It rained in Arusha as we are breakfast. Shortly after 07:00 the three landcruisers and a trailer arrived and so began organised chaos.
We set off before 08:00 and headed straight out of Arusha towards Ngorongoro Crater, after collecting some spare inner tubes, failing to collect some ice for the ice-box and pausing whilst one truck collected some diesel. We momentarily stopped at Lake Manyara for some breathtaking views and photograph opportunities looking down off of the edge of the Rift Valley.
We arrived at the top of the Ngorongoro Crater some 7,000 feet above sea level, in the clouds, by midday. It was a stunning view over the entire crater, looking down on the soda lake to where flamingoes famously flock. Looking back down the road we travelled was haunting as the clouds engulfed the track and moved across the road. There was a buzzard battling against the wind above us and made little progress as he appeared stationary in the sky above us. There was a herd of wildebeest grazing at the bottom of the crater although to our untrained eyes they looked like bits of vegetation they appeared so small.
We had lunch a few kilometres further on under a flock of black kites who took every opportunity to steal food from our hands! It was pretty unsettling yet they spent several moments soaring directly above us providing us with ample opportunities to capture the image on film.

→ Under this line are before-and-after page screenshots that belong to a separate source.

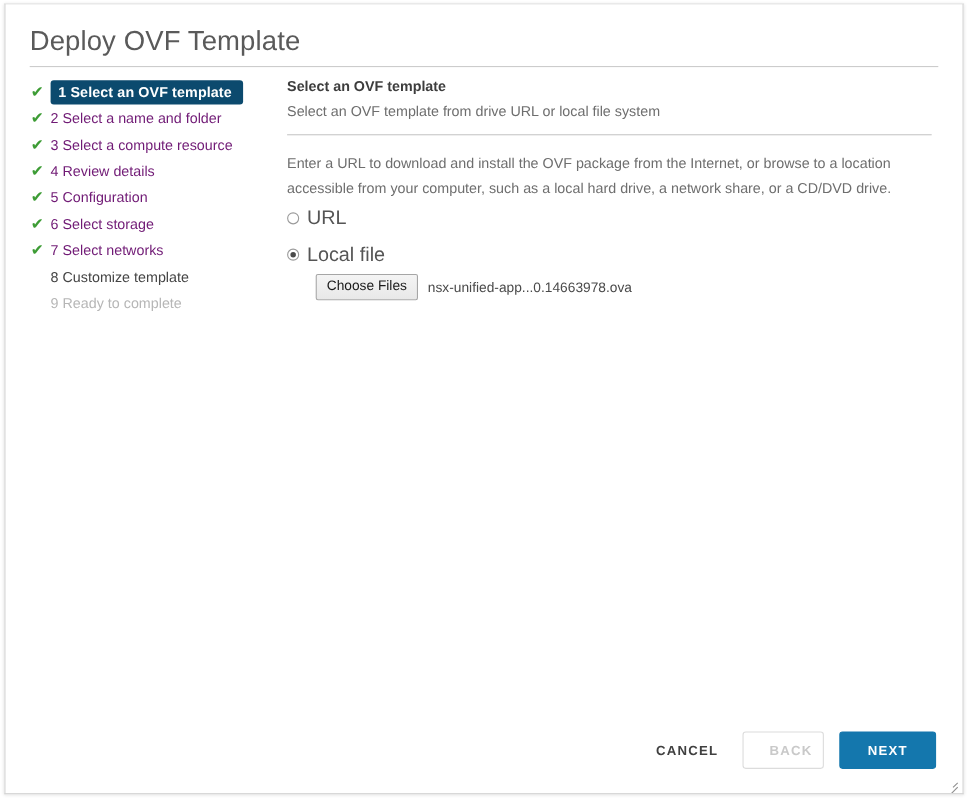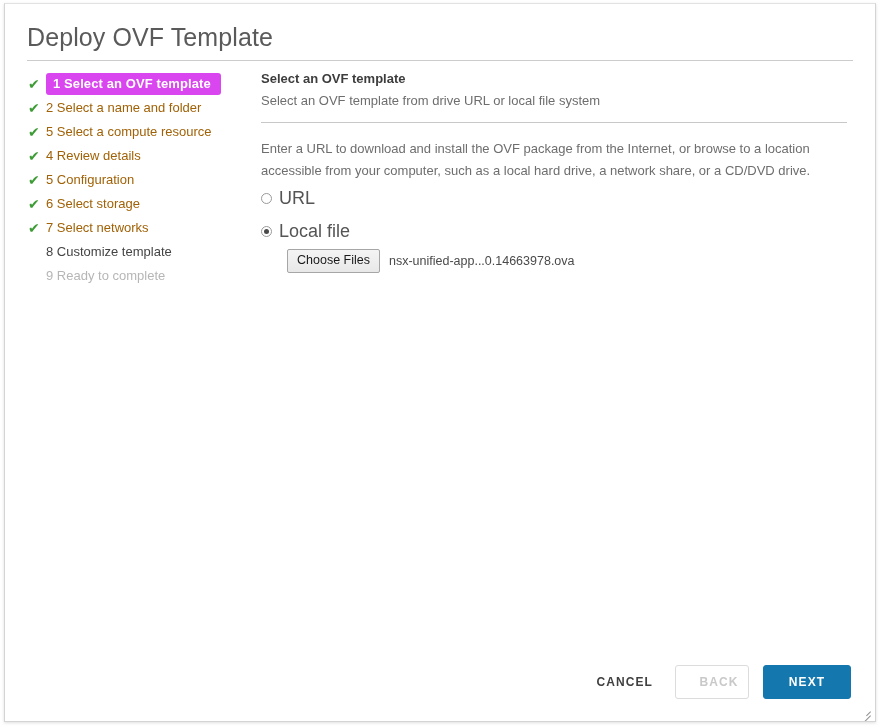--- a/index.html
+++ b/index.html
@@ -82,26 +82,26 @@
     line-height: 14px;
     color: #3d9c35;
     font-weight: bold;
     text-align: left;
     padding-left: 1px;
     font-family: "DejaVu Sans", sans-serif;
   }
   .step .check.blank { color: transparent; }
   .step .step-label {
     font-size: 13px;
-    color: #a16207;
+    color: #701a75;
     line-height: 16px;
     white-space: nowrap;
   }
   .step.current .step-label {
-    background: #d946ef;
+    background: #0c4a6e;
     color: #ffffff;
     font-weight: bold;
     border-radius: 3px;
     padding: 3px 10px 4px 7px;
     line-height: 15px;
     display: inline-block;
     letter-spacing: 0.1px;
   }
   .step.muted .step-label { color: #b6b6b6; }
   .step.plain .step-label { color: #444444; }
@@ -297,21 +297,21 @@
         <span class="step-label">1 Select an OVF template</span>
       </div>
 
       <div class="step">
         <span class="check">✔</span>
         <span class="step-label">2 Select a name and folder</span>
       </div>
 
       <div class="step">
         <span class="check">✔</span>
-        <span class="step-label">5 Select a compute resource</span>
+        <span class="step-label">3 Select a compute resource</span>
       </div>
 
       <div class="step">
         <span class="check">✔</span>
         <span class="step-label">4 Review details</span>
       </div>
 
       <div class="step">
         <span class="check">✔</span>
         <span class="step-label">5 Configuration</span>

After lunch we began to see animals. We had sightings of thomson gazelles, grants gazelles, impalas, giraffes, bustards, silver back jackals, crested guinea fowls, hippopotami, hyenas, a single lioness, ostriches and zebras.
The roads throughout have been dusty dirt tracks with innumerable potholes and lumps and dips. It has been far from comfortable but at least the landcruiser has cushioned seats and it doesn't throw us about like the buckaroo truck!
The visit to the Masai village on the way to the Serengeti was interesting although the village we visited was obviously there for the benefit of tourists alone. I appreciate the way the Masai people invite tourists into their homes and let us interact with their children. The children are by far the best aspect. I used another film just photographing the children. They are wonderful. We went to their school at the back of the village. They were reciting what appeared to be vowels but didn't seem to like the sound that one of them produced. Whenever they had to pronounce it they whispered it every so quietly. It was so endearing! The outer edges of the school were riddled with three to four day old goats, which seemed very appropriate!
I have arrived at Pimba Camp with a headache, as expected.
To be honest, I am a bit disappointed with today. I have been incredibly impressed by the vast expanse of the Serengeti which translates from Swahili to 'endless plains'. They go beyond the view of the human eye, they are incredible. However, our recent conversations with fellow travellers we have met along the tour through Africa revealed so many lions in the Serengeti it was almost boring, which I really couldn't imagine! We do have tomorrows game drive in the Serengeti 'though so I shouldn't lose hope this early.
The presence of baobab trees has dwindled in this part of Tanzania and I haven't set eyes on a single elephant today which is a bit of a surprise. The highlight of the day was at the entrance gate to the Serengeti. Paul had advised us that we may find snakes up the hill at the entrance as he has found them on each occasion he has passed through. So, keen to see some snakes for ourselves we went up the steep paved hill in search of snakes. I was pleasantly surprised to find pink, purple and indigo tricolour chameleons. They were beautiful. They were definately todays highlight.
Unfortunately, the lowlight of the day was that I had arrived at Pimba camp with another migraine and retired to my sleeping bag for the third time this trip.